Employers' Confidence in U.K. Economy Slips as Brexit Nears

(Bloomberg) -- U.K. employers’ economic confidence is weakening as the nation prepares to leave the European Union.

The net balance of employers with a positive outlook for the economy fell to the lowest since February, the the Recruitment and Employment Confederation said Wednesday. However, the confidence of employers to make hiring and investment decisions remained positive during the three months ended Sept. 30.

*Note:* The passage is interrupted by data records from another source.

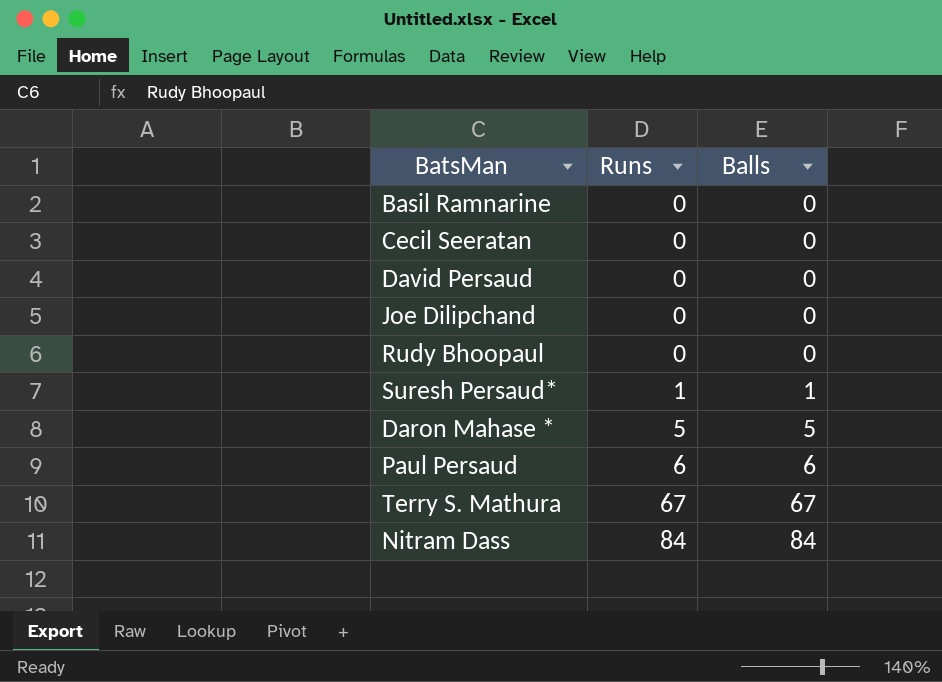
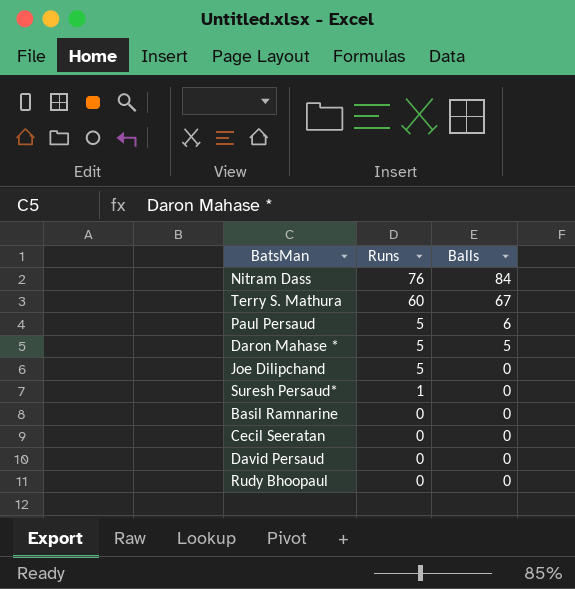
row order: Runs ascending -> Runs descending
Nitram Dass | Runs: 84 -> 76
Terry S. Mathura | Runs: 67 -> 60
Paul Persaud | Runs: 6 -> 5
Joe Dilipchand | Runs: 0 -> 5
Suresh Persaud* | Balls: 1 -> 0

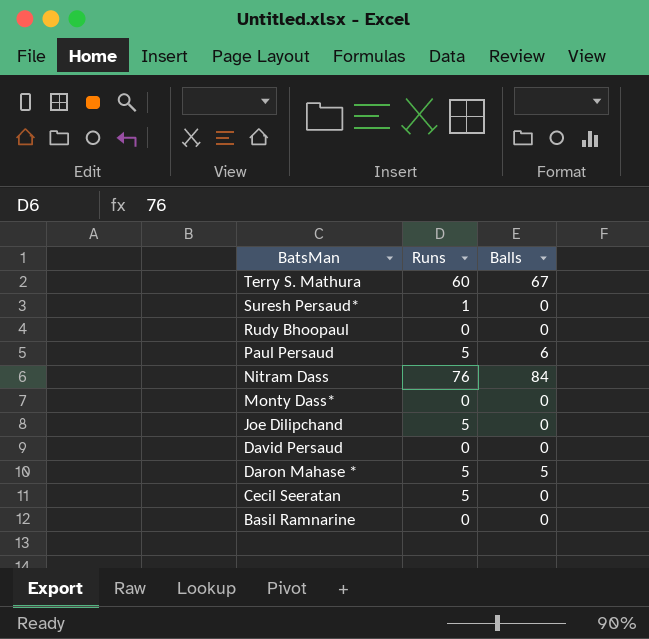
row order: Runs descending -> BatsMan descending
row Monty Dass*: none -> 0 | 0
Cecil Seeratan | Runs: 0 -> 5

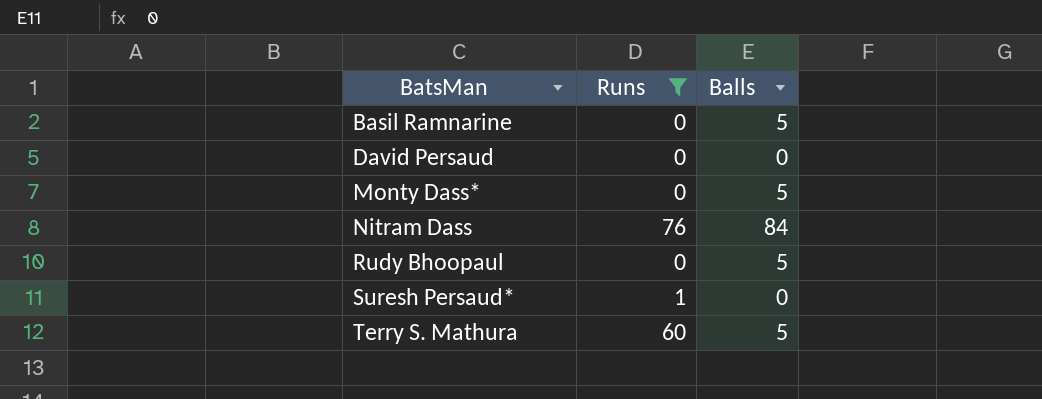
filter: none -> Runs != 5
row order: BatsMan descending -> BatsMan ascending
Basil Ramnarine | Balls: 0 -> 5
Monty Dass* | Balls: 0 -> 5
Rudy Bhoopaul | Balls: 0 -> 5
Terry S. Mathura | Balls: 67 -> 5

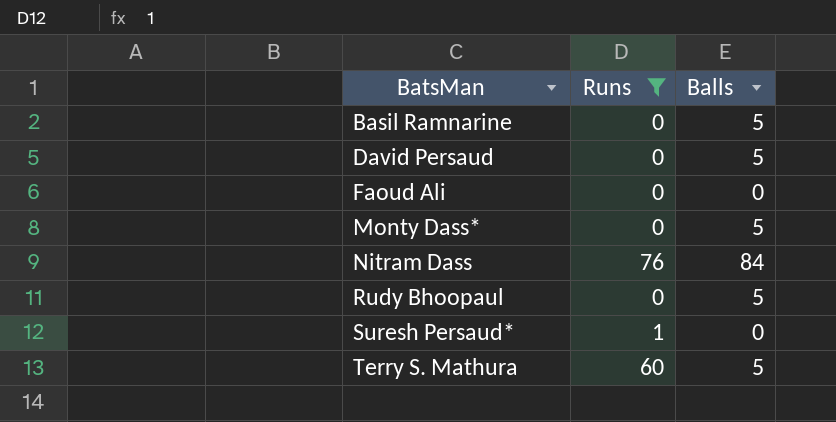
David Persaud | Balls: 0 -> 5
row Faoud Ali: none -> 0 | 0

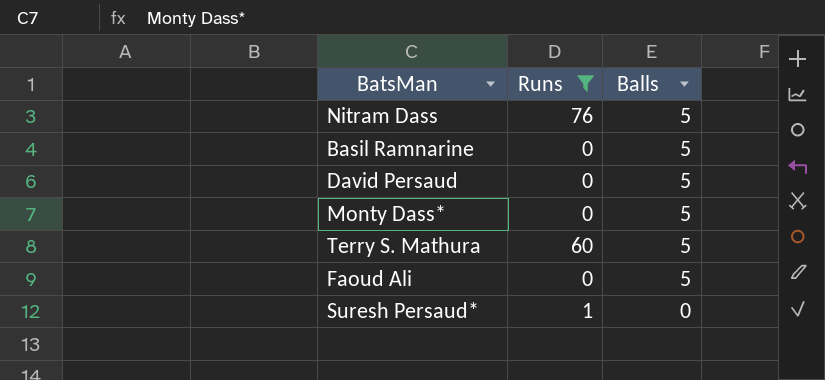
row order: BatsMan ascending -> Balls descending
row Rudy Bhoopaul: 0 | 5 -> none
Nitram Dass | Balls: 84 -> 5
Faoud Ali | Balls: 0 -> 5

Prime Minister Theresa May is inching closer to a Brexit deal before the planned divorce on March 29, though it’s not clear lawmakers at home will agree to whatever she brings back from Brussels. Chancellor of the Exchequer Philip Hammond will update the government’s spending plans in its annual Budget next week.

“With employers’ confidence in the prospects for the U.K. economic growth diminishing, we need a budget next week that gives businesses the support they need to drive the economy,” said Neil Carberry, chief executive of REC. “Getting the tax system right is a priority.”

Companies have threatened to move factories out of the U.K. if trading conditions with EU undergo an overhaul, while concerns that labor will be in short supply has already driven the manufacturing outlook to the weakest in three years.

On Tuesday, the French government warned firms to begin preparing for all Brexit scenarios, including no deal. At a closed-door meeting at the finance ministry, Secretary of State Agnes Pannier-Runacher recommended business leaders identify measures to limit the impact and begin alerting their suppliers.

In the U.K., Hammond will have to come up with an additional 31 billion pounds ($40.3 billion) by 2022-23 to fulfill May’s pledge to end years of spending cuts while sticking to his own fiscal targets, according to a report published by the Resolution Foundation on Wednesday.

“The Chancellor has a seemingly impossible task in his Budget of ending austerity, reducing the national debt and keeping the public finances protected against any Brexit uncertainty,” said Matt Whittaker, deputy director at the Resolution Foundation. “Ending austerity, while also keeping debt falling as a share of the economy, will therefore require tax rises.”